Find "total: 79.70 -> 74.98" below and begin at its line; stop after the line with "Art And Craft Independence Day - PrettyG". Output those lines exactly, without pictures.

'''

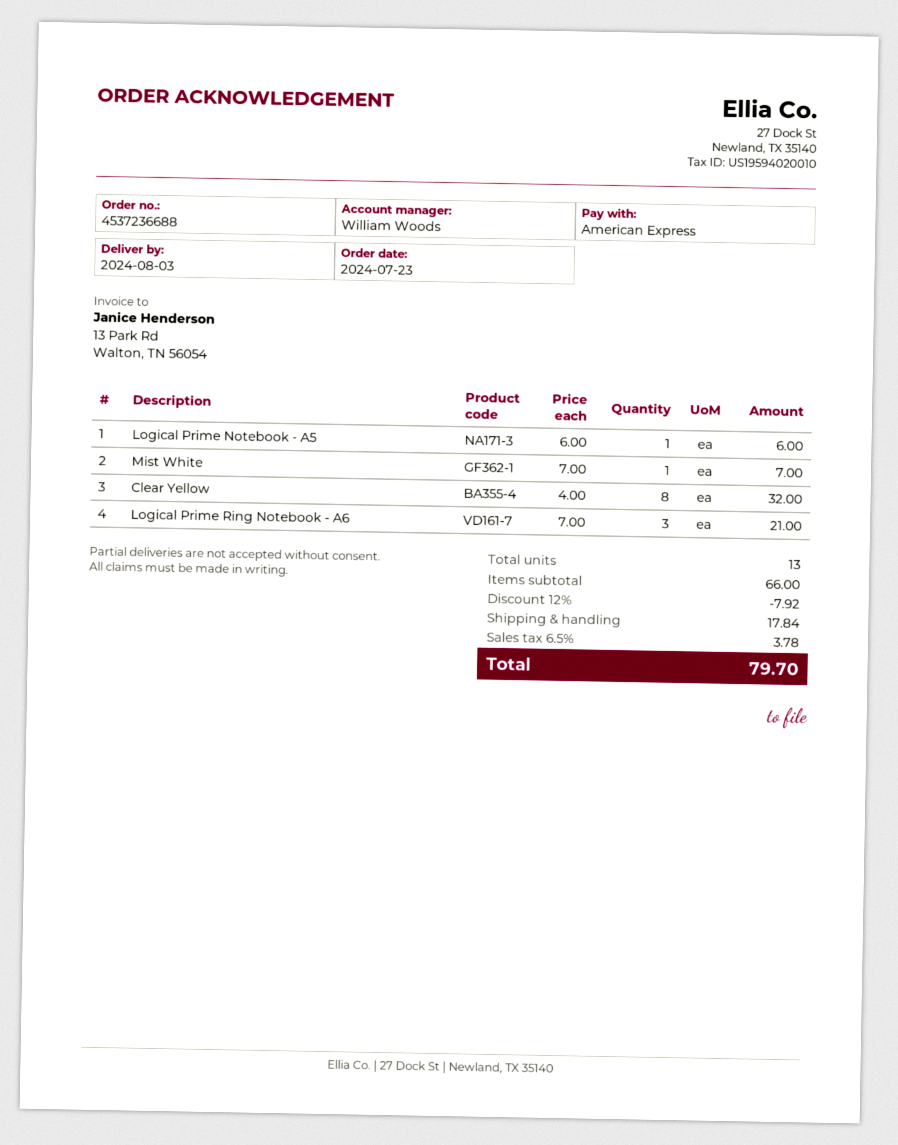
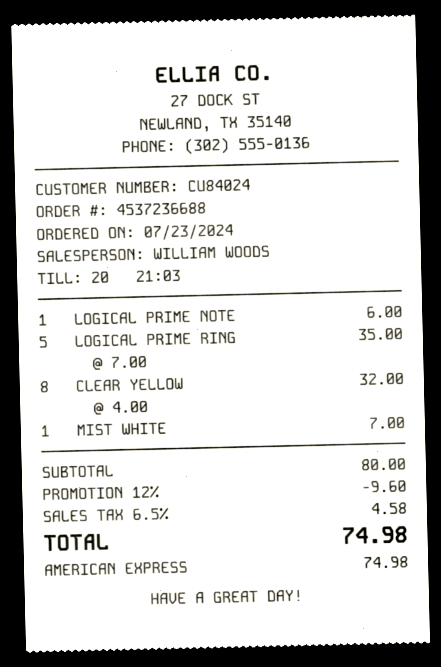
Logical Prime Ring Notebook - A6: 3 x 7.00 = 21.00 -> 5 x 7.00 = 35.00
subtotal: 66.00 -> 80.00
discount: 12% = 7.92 -> 12% = 9.60
shipping: 17.84 -> none
tax: 6.5% = 3.78 -> 6.5% = 4.58
total: 79.70 -> 74.98

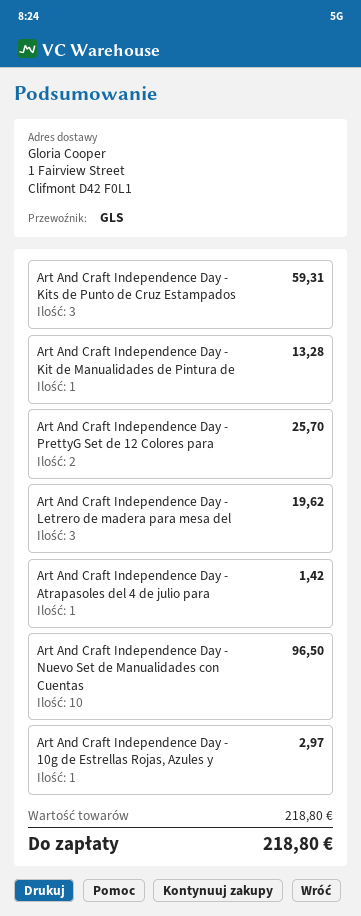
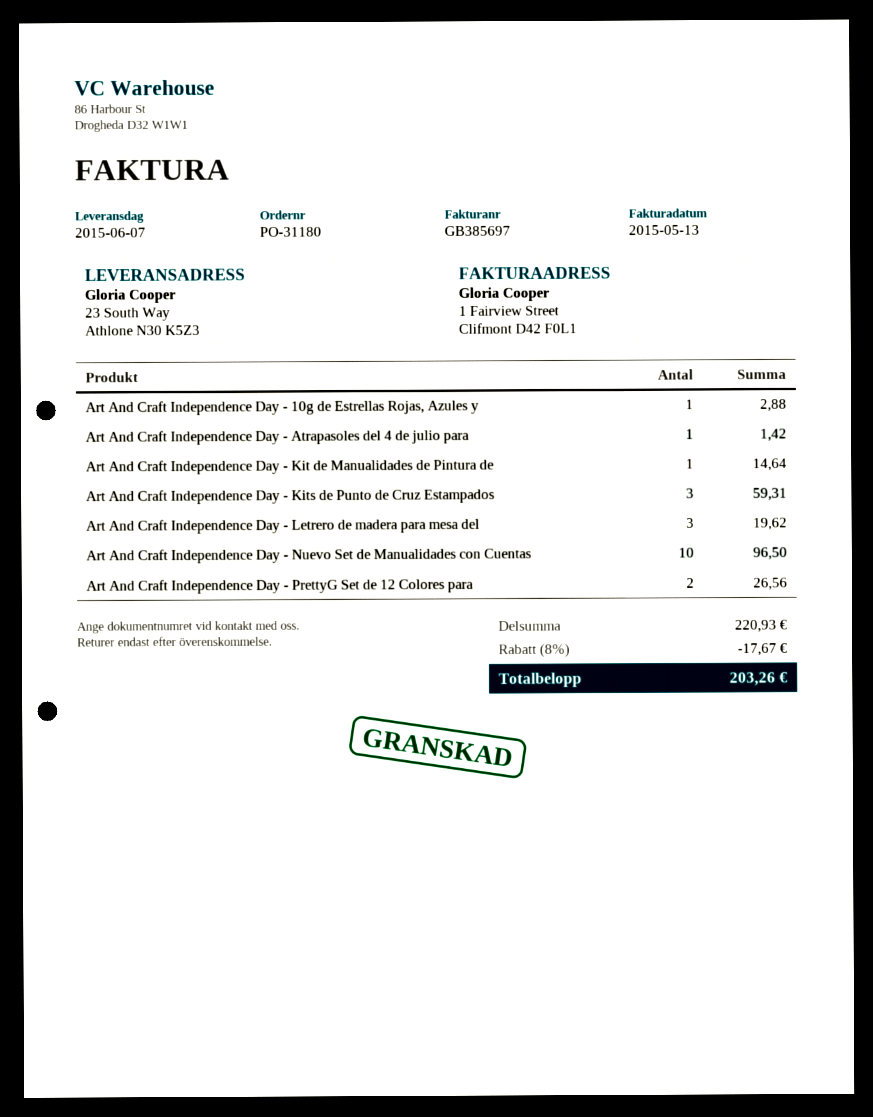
ship to: 1 Fairview Street, Clifmont D42 F0L1 -> 23 South Way, Athlone N30 K5Z3
Art And Craft Independence Day - Kit de Manualidades de Pintura de: 1 for 13.28 -> 1 for 14.64
Art And Craft Independence Day - PrettyG Set de 12 Colores para: 2 for 25.70 -> 2 for 26.56
Art And Craft Independence Day - 10g de Estrellas Rojas, Azules y: 1 for 2.97 -> 1 for 2.88
subtotal: 218.80 -> 220.93
discount: none -> 8% = 17.67
total: 218.80 -> 203.26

'''

# TASK RESPONSE
total: 79.70 -> 74.98

ship to: 1 Fairview Street, Clifmont D42 F0L1 -> 23 South Way, Athlone N30 K5Z3
Art And Craft Independence Day - Kit de Manualidades de Pintura de: 1 for 13.28 -> 1 for 14.64
Art And Craft Independence Day - PrettyG Set de 12 Colores para: 2 for 25.70 -> 2 for 26.56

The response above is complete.